Mogroside V may act against pancreatic cancer by multiple mechanisms, increasing apoptosis while inhibiting cell proliferation and angiogenesis, perhaps in part by inhibiting the STAT3 pathway. In future studies, the authors plan to investigate this further by exploring the efficacy of mogroside V when STAT3 is stably overexpressed or deleted in the PANC-1 cells used in xenografts. The authors say that mogroside V has been approved by the United States Food and Drug Administration as a sweetener, and suggest that its use might reduce the risk of pancreatic cancer. [Note: A March 2016 Generally Recognized as Safe (GRAS) notice for S. grosvenorii(Swingle) fruit extract is listed as "pending" as of this writing.]
―Shari Henson
References
1Bromberg JF, Wrzeszczynska MH, Devgan G, et al. Stat3 as an oncogene. Cell. 1999;98(3):295-303.

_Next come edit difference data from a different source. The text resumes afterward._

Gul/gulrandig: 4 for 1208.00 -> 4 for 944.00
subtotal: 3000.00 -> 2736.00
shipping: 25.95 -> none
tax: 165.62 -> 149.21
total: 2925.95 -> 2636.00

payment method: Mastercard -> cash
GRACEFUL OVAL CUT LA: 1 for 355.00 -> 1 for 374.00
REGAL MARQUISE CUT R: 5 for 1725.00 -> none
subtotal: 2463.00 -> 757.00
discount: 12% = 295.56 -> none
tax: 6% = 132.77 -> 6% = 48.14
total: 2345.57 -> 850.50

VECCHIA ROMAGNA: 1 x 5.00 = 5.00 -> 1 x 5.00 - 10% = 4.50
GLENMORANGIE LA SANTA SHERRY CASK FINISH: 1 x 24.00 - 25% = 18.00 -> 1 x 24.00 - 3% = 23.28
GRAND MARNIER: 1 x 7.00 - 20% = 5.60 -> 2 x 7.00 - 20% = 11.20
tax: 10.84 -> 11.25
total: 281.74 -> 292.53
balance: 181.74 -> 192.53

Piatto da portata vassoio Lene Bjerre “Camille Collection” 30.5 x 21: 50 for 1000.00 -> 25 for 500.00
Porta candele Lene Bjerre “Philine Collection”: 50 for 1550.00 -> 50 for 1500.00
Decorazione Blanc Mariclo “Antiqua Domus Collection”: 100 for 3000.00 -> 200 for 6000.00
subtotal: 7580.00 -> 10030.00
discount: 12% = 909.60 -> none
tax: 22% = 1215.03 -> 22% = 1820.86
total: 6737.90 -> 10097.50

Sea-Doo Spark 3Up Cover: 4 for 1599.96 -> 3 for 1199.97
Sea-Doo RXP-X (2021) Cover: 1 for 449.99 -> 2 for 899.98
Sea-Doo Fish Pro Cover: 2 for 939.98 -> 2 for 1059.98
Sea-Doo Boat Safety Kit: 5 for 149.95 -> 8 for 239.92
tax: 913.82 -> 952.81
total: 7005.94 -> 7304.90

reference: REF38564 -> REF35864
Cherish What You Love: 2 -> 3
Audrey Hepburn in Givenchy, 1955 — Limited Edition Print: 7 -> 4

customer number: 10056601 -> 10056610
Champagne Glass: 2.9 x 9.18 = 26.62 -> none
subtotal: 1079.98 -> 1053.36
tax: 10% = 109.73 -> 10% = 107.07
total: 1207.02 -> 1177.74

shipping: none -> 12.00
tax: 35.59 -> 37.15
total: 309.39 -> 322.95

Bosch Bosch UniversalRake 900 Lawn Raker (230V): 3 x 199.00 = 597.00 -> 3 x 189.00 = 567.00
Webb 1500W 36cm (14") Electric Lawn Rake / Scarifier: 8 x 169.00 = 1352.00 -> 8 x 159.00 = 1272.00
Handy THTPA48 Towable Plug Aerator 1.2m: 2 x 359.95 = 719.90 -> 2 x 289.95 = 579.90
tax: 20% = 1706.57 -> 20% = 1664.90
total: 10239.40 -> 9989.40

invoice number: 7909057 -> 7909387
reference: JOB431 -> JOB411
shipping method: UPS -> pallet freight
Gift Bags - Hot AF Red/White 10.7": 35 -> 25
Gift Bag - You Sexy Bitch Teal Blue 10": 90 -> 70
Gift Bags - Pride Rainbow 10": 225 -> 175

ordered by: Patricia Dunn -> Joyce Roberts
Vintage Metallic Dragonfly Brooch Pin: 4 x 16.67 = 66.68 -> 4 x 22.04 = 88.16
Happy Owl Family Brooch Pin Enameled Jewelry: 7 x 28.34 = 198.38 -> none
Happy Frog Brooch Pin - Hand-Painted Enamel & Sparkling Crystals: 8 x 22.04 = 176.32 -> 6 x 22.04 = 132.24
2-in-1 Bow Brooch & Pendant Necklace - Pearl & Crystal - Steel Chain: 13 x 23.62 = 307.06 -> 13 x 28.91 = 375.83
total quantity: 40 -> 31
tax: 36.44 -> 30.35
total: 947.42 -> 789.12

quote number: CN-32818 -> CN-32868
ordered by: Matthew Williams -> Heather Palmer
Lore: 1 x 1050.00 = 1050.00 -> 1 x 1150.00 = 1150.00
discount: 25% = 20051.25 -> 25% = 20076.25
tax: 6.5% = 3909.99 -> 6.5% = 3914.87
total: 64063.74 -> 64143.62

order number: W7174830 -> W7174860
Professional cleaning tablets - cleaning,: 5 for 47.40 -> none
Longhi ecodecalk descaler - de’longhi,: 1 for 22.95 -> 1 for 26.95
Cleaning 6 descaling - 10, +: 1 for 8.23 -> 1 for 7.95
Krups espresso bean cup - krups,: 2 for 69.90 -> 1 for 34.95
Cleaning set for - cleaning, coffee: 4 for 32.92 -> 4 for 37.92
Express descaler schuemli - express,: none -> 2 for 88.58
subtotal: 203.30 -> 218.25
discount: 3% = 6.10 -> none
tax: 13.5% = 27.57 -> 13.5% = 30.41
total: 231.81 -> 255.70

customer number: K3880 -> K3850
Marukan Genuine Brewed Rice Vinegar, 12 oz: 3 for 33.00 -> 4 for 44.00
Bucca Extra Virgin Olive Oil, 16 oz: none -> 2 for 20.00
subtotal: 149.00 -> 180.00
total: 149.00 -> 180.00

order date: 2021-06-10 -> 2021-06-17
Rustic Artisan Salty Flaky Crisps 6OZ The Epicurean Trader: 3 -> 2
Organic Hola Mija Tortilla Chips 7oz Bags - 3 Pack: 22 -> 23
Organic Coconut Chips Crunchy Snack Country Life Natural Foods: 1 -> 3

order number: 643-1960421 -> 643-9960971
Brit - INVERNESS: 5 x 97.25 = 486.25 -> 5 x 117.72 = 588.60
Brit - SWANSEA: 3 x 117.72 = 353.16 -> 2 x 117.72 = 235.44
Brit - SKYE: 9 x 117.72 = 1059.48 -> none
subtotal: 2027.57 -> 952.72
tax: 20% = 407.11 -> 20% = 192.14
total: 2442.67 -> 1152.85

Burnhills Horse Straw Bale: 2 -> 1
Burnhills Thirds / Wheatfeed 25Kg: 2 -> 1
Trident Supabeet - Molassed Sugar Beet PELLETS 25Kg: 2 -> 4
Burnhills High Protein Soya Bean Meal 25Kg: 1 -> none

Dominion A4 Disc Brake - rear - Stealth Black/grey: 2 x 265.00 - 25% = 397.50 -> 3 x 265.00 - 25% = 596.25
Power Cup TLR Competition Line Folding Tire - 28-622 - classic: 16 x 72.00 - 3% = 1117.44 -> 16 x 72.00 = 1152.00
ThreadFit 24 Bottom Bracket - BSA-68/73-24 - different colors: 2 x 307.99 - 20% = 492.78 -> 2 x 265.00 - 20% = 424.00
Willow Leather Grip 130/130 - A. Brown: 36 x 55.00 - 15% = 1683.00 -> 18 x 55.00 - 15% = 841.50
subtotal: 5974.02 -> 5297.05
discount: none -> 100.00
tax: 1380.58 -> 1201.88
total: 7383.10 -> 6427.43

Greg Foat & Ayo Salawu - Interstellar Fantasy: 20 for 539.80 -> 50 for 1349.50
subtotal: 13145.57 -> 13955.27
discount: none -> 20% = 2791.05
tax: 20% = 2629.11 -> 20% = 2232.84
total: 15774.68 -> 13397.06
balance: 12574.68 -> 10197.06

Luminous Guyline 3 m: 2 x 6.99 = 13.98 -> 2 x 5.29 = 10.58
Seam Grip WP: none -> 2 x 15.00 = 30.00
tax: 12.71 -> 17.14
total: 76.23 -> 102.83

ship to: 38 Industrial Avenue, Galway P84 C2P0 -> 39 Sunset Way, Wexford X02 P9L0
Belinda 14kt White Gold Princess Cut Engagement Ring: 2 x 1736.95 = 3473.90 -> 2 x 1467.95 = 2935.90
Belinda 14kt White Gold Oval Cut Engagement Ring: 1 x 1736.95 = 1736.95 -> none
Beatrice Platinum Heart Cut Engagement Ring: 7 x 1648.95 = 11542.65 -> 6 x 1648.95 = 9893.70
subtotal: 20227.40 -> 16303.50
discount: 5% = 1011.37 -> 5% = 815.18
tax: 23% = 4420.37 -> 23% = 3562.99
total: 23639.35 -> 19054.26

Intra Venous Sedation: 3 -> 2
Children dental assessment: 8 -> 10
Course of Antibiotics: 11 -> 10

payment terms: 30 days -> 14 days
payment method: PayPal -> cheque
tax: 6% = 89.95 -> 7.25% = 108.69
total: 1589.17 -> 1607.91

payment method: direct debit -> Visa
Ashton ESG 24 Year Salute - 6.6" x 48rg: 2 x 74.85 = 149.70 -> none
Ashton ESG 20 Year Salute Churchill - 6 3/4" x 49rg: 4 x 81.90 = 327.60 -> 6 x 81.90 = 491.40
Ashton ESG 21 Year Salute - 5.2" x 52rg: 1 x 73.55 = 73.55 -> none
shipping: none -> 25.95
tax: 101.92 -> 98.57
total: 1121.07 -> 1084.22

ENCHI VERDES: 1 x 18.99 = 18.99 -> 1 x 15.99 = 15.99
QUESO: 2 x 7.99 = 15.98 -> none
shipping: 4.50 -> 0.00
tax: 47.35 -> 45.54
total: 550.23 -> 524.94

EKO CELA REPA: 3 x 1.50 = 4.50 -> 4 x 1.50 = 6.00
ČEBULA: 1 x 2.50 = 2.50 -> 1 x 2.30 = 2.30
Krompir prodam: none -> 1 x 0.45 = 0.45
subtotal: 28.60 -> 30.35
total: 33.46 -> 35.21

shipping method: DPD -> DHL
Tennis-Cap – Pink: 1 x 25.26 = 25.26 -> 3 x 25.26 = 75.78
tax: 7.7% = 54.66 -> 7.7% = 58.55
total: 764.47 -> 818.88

2Darnell JE. Validating Stat3 in cancer therapy. Nat Med. 2005;11(6):595-596.
3Neufeld G, Cohen T, Gengrinovitch S, Poltorak Z. Vascular endothelial growth factor (VEGF) and its receptors. FASEB J. 1999;13(1):9-22.
4Holash J, Maisonpierre PC, Compton D, et al. Vessel cooption, regression, and growth in tumors mediated by angiopoietins and VEGF. Science. 1999;284(5422):1994-1998.